**Task:**
Every line of the listing below should come back exactly as written, with no images.

Information provided START

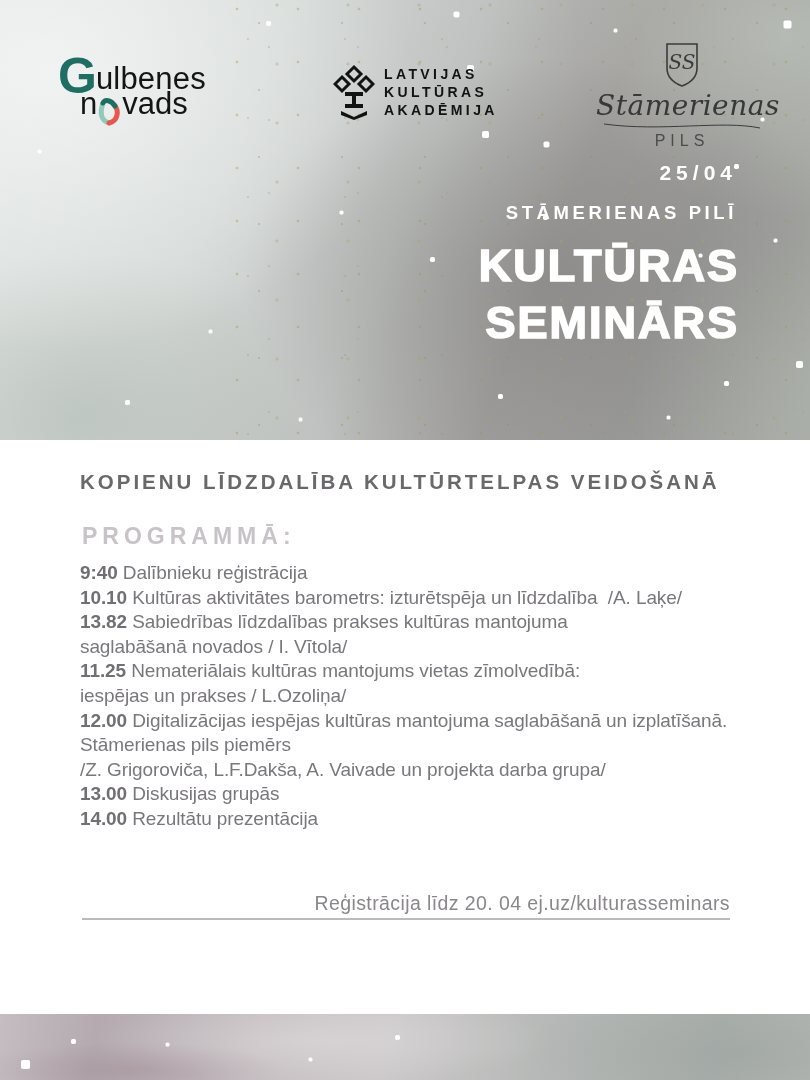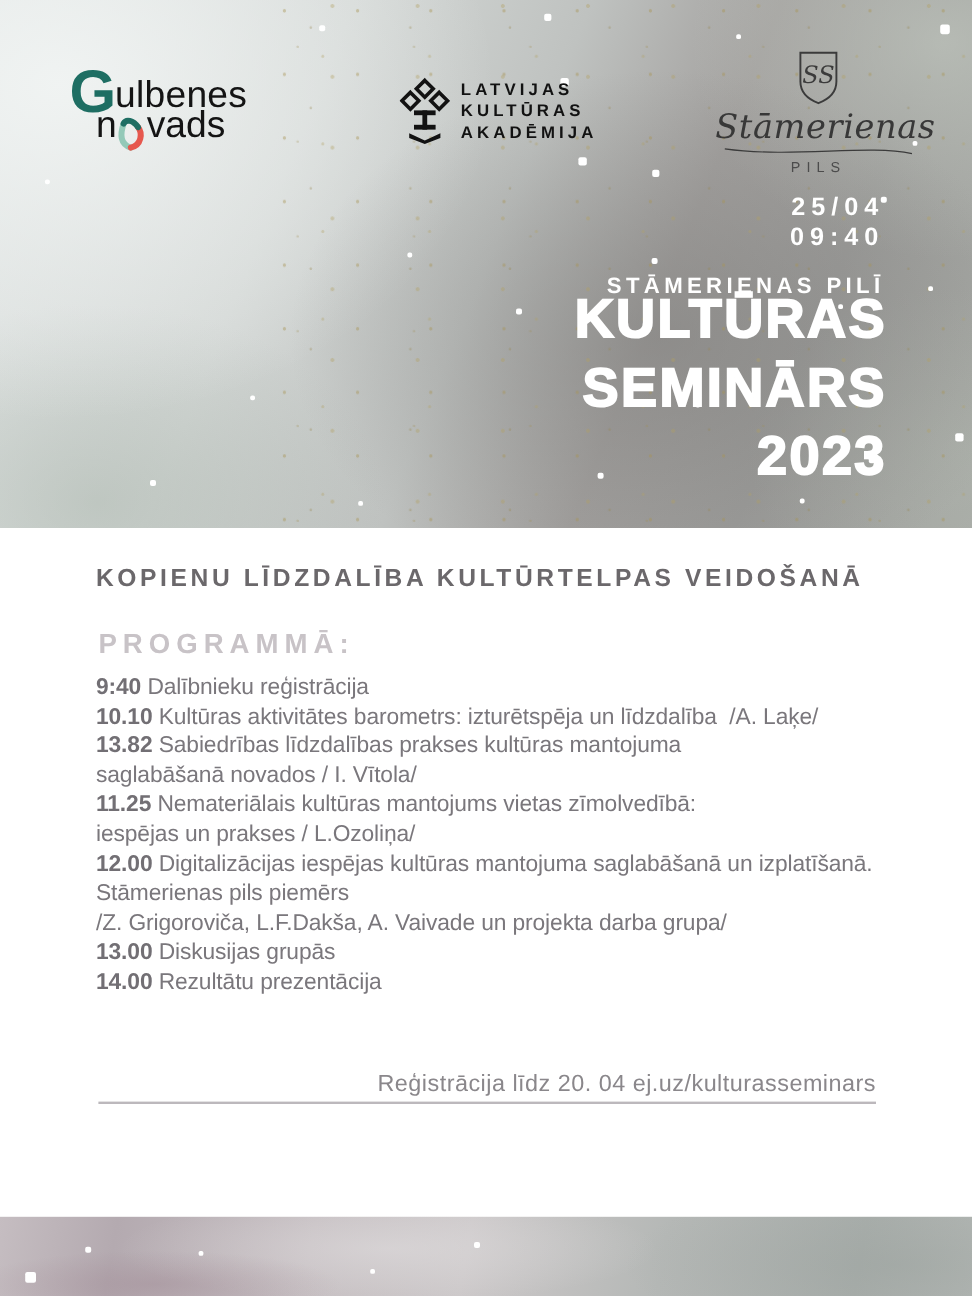--- a/index.html
+++ b/index.html
@@ -53,7 +53,7 @@
   .stam-name{font-family:"DejaVu Serif",serif;font-style:italic;font-size:28px;letter-spacing:.5px;
              margin-top:1px;color:#383838;}
   .stam-swash{display:block;margin:-2px auto 0 auto;}
-  .stam-sub{font-size:12px;letter-spacing:5px;color:#4c4c4c;margin-top:0;}
+  .stam-sub{font-size:16px;letter-spacing:5px;color:#4c4c4c;margin-top:0;}
 
   
   .hero-meta{position:absolute;top:160px;right:73px;text-align:right;color:#ffffff;font-weight:bold;}

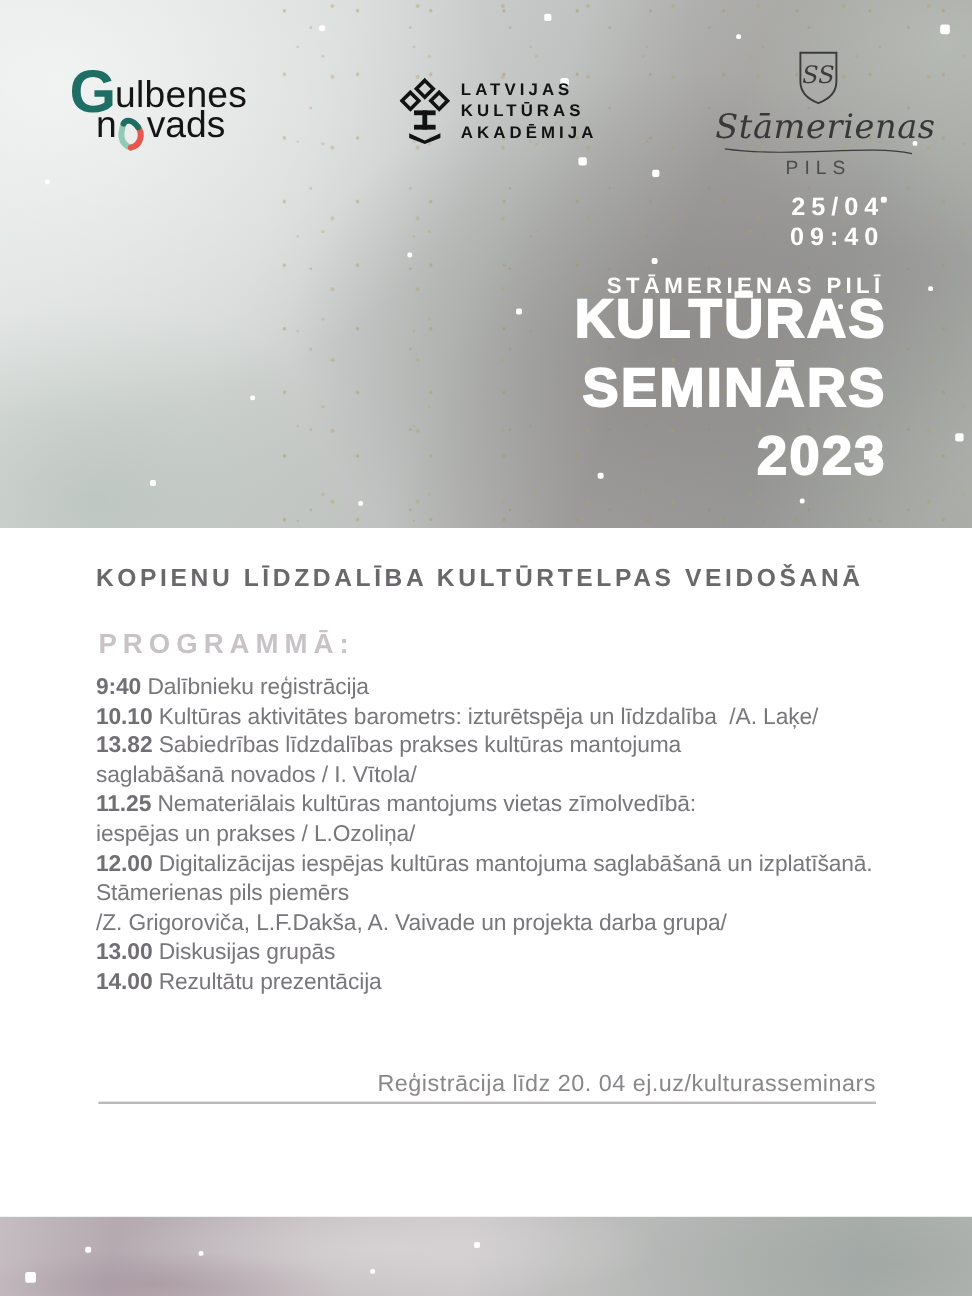--- a/index.html
+++ b/index.html
@@ -145,7 +145,6 @@
 
     <div class="hero-meta">
       <div class="hm-date">25/04</div>
-      <div class="hm-time">09:40</div>
       <div class="hm-venue">STĀMERIENAS PILĪ</div>
     </div>
 

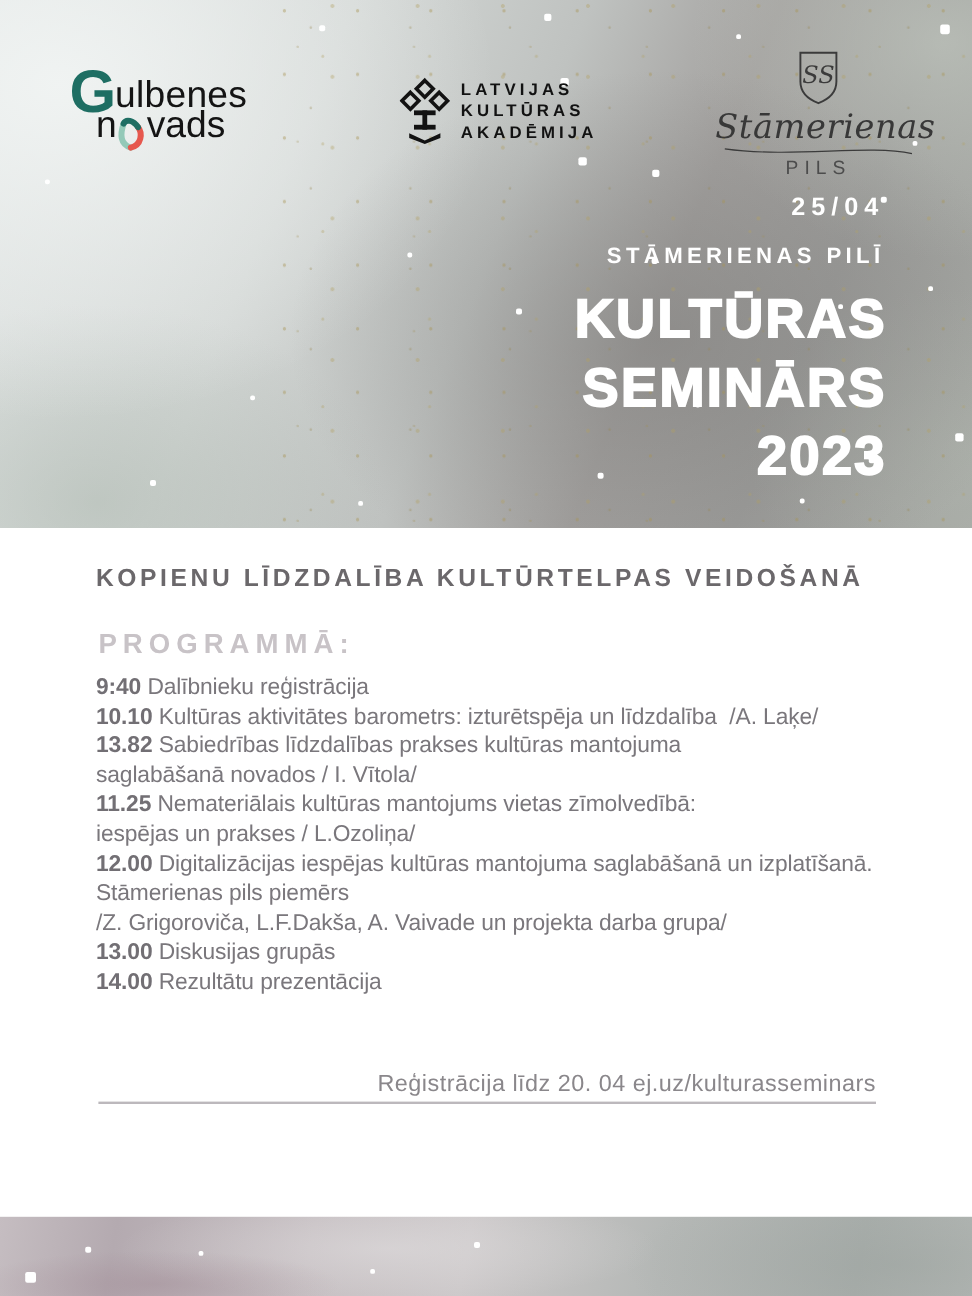--- a/index.html
+++ b/index.html
@@ -151,7 +151,6 @@
     <div class="hero-title">
       <div>KULTŪRAS</div>
       <div>SEMINĀRS</div>
-      <div>2023</div>
     </div>
   </div>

Information provided END

**Problem solution:**
--- a/index.html
+++ b/index.html
@@ -53,7 +53,7 @@
   .stam-name{font-family:"DejaVu Serif",serif;font-style:italic;font-size:28px;letter-spacing:.5px;
              margin-top:1px;color:#383838;}
   .stam-swash{display:block;margin:-2px auto 0 auto;}
-  .stam-sub{font-size:12px;letter-spacing:5px;color:#4c4c4c;margin-top:0;}
+  .stam-sub{font-size:16px;letter-spacing:5px;color:#4c4c4c;margin-top:0;}
 
   
   .hero-meta{position:absolute;top:160px;right:73px;text-align:right;color:#ffffff;font-weight:bold;}

--- a/index.html
+++ b/index.html
@@ -145,7 +145,6 @@
 
     <div class="hero-meta">
       <div class="hm-date">25/04</div>
-      <div class="hm-time">09:40</div>
       <div class="hm-venue">STĀMERIENAS PILĪ</div>
     </div>
 

--- a/index.html
+++ b/index.html
@@ -151,7 +151,6 @@
     <div class="hero-title">
       <div>KULTŪRAS</div>
       <div>SEMINĀRS</div>
-      <div>2023</div>
     </div>
   </div>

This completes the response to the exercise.